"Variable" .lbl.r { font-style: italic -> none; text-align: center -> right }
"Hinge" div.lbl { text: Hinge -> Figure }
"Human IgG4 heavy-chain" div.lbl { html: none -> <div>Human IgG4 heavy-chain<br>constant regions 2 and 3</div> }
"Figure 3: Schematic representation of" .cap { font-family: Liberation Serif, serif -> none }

#####

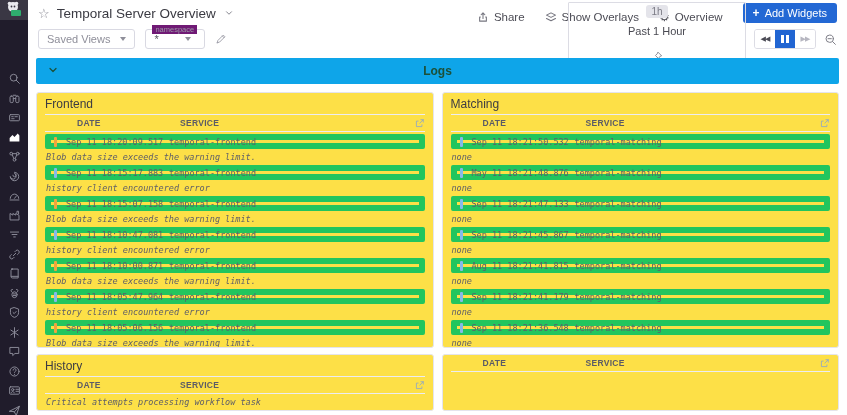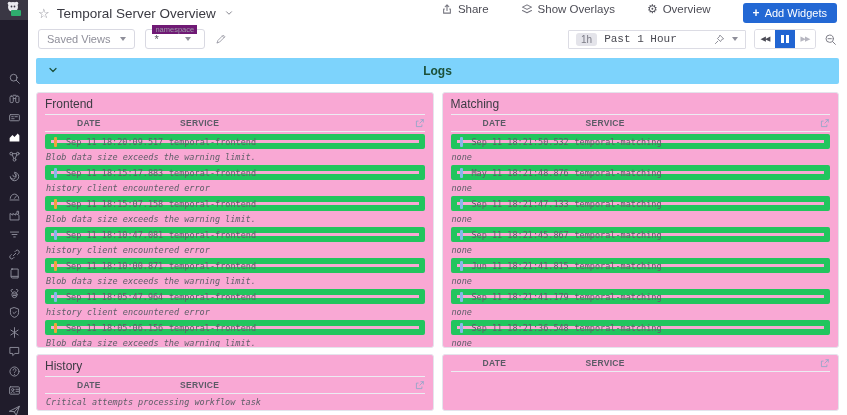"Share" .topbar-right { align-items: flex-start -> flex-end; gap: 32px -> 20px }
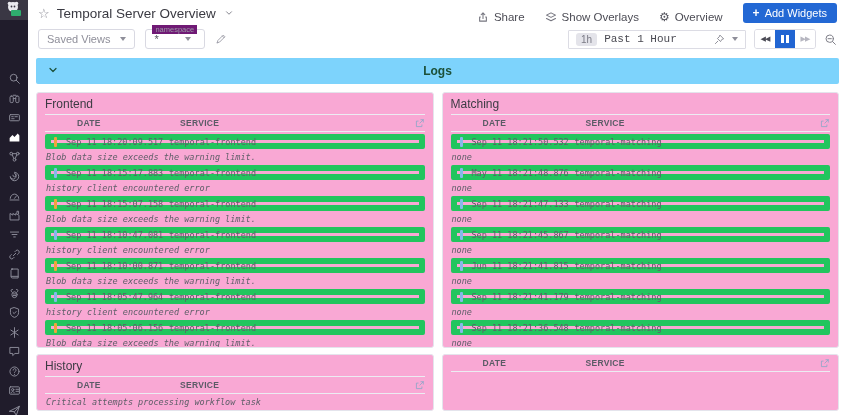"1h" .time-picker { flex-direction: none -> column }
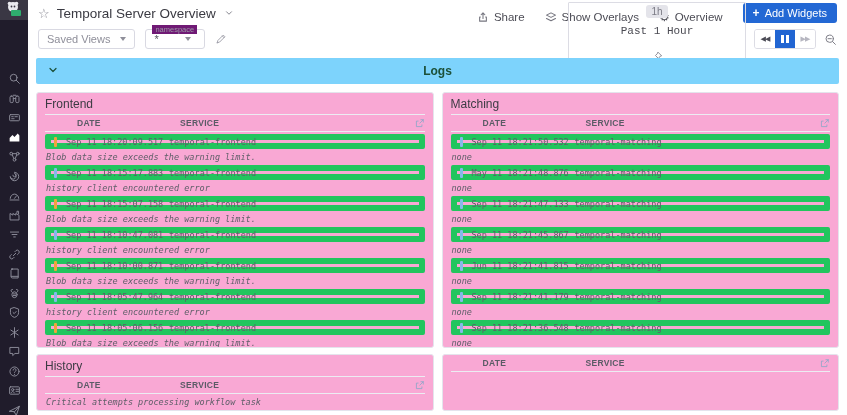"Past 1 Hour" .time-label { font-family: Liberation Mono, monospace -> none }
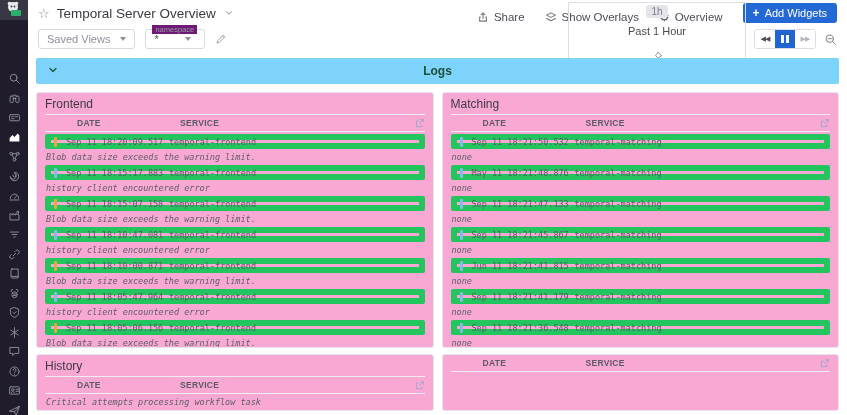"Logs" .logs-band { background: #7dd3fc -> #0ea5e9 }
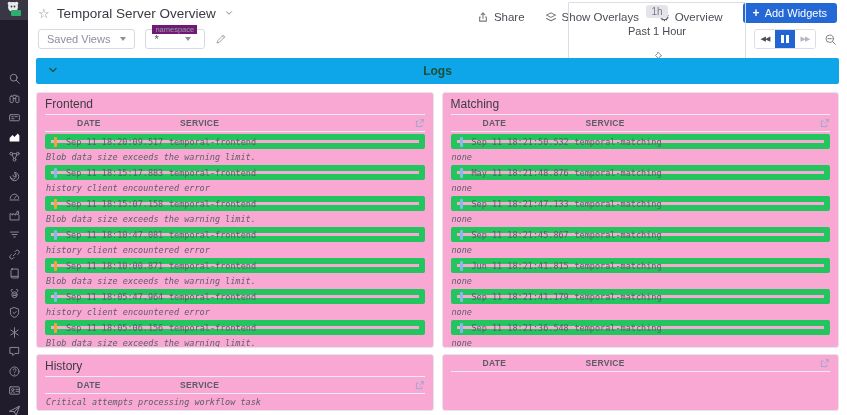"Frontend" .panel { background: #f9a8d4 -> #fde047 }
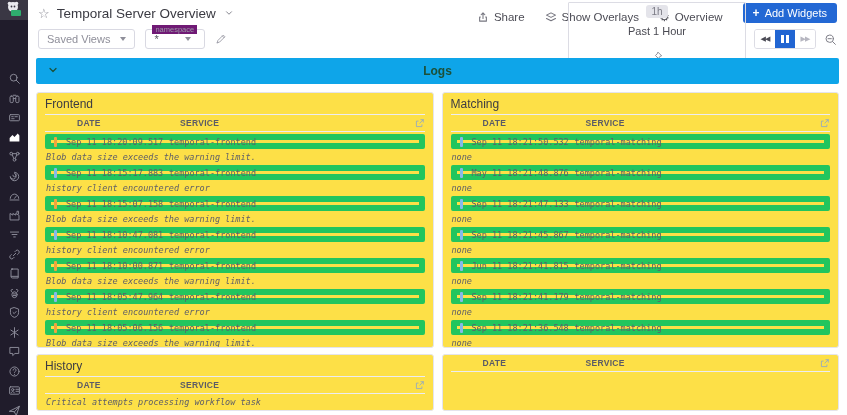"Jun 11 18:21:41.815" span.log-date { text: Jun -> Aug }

#####

_Directions for this task_.
Please, from the entries above, set down exactly the lines from the one containing "font-style: italic ->" through the one containing "3: Schematic representation", and only those.

_Answer to the problem_.
"Variable" .lbl.r { font-style: italic -> none; text-align: center -> right }
"Hinge" div.lbl { text: Hinge -> Figure }
"Human IgG4 heavy-chain" div.lbl { html: none -> <div>Human IgG4 heavy-chain<br>constant regions 2 and 3</div> }
"Figure 3: Schematic representation of" .cap { font-family: Liberation Serif, serif -> none }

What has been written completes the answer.